---------- MATERIAL FOR THIS EXERCISE

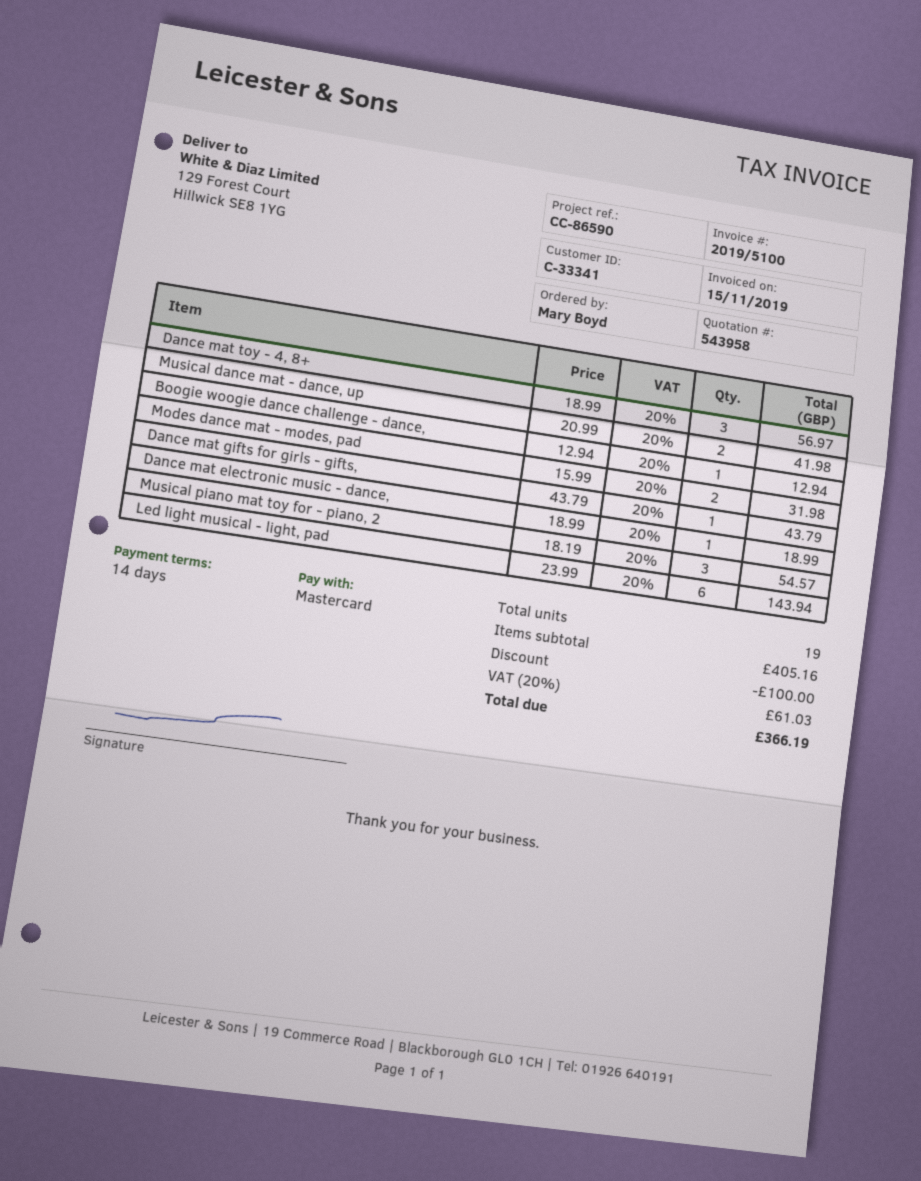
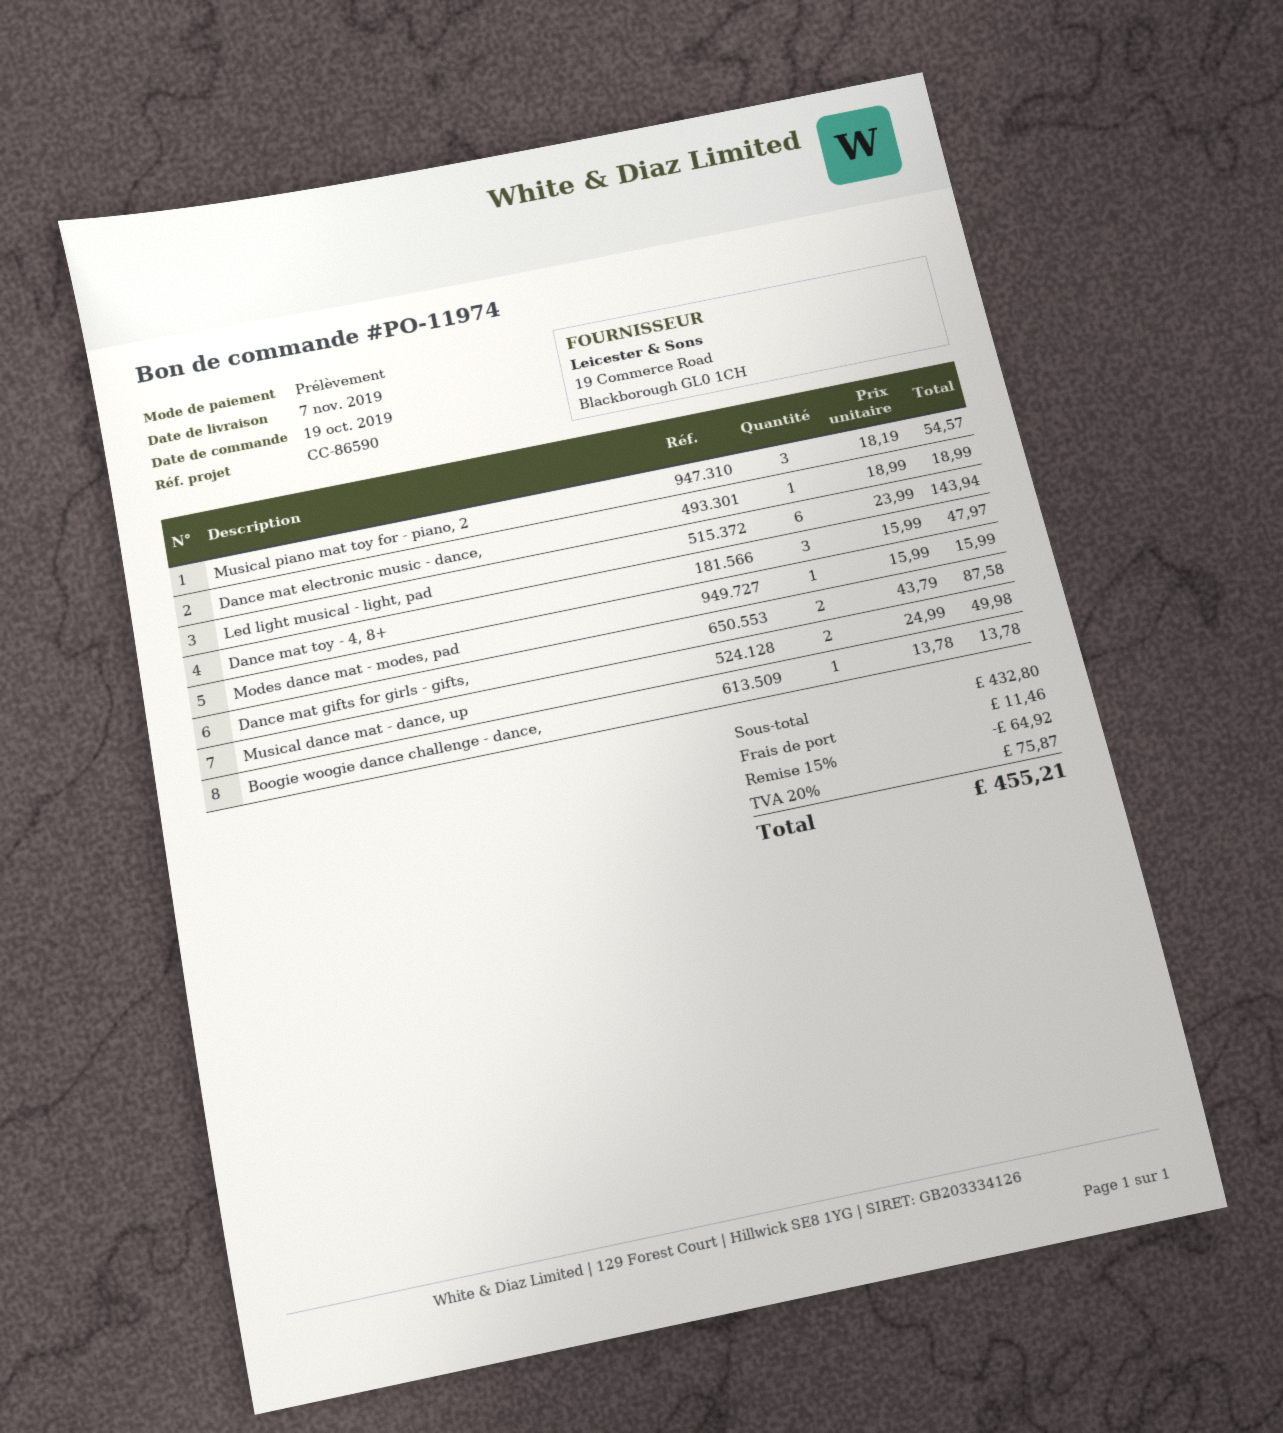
payment method: Mastercard -> direct debit
Dance mat toy - 4, 8+: 3 x 18.99 = 56.97 -> 3 x 15.99 = 47.97
Musical dance mat - dance, up: 2 x 20.99 = 41.98 -> 2 x 24.99 = 49.98
Boogie woogie dance challenge - dance,: 1 x 12.94 = 12.94 -> 1 x 13.78 = 13.78
Modes dance mat - modes, pad: 2 x 15.99 = 31.98 -> 1 x 15.99 = 15.99
Dance mat gifts for girls - gifts,: 1 x 43.79 = 43.79 -> 2 x 43.79 = 87.58
subtotal: 405.16 -> 432.80
discount: 100.00 -> 64.92
shipping: none -> 11.46
tax: 20% = 61.03 -> 20% = 75.87
total: 366.19 -> 455.21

--------------------

* [WORK ITEM]:
For this exercise, copy word for word the line that contains "discount: 100.00 -> 64.92" and every line after it, ending with the last line of the entries above.

* [WRITTEN RESPONSE]:
discount: 100.00 -> 64.92
shipping: none -> 11.46
tax: 20% = 61.03 -> 20% = 75.87
total: 366.19 -> 455.21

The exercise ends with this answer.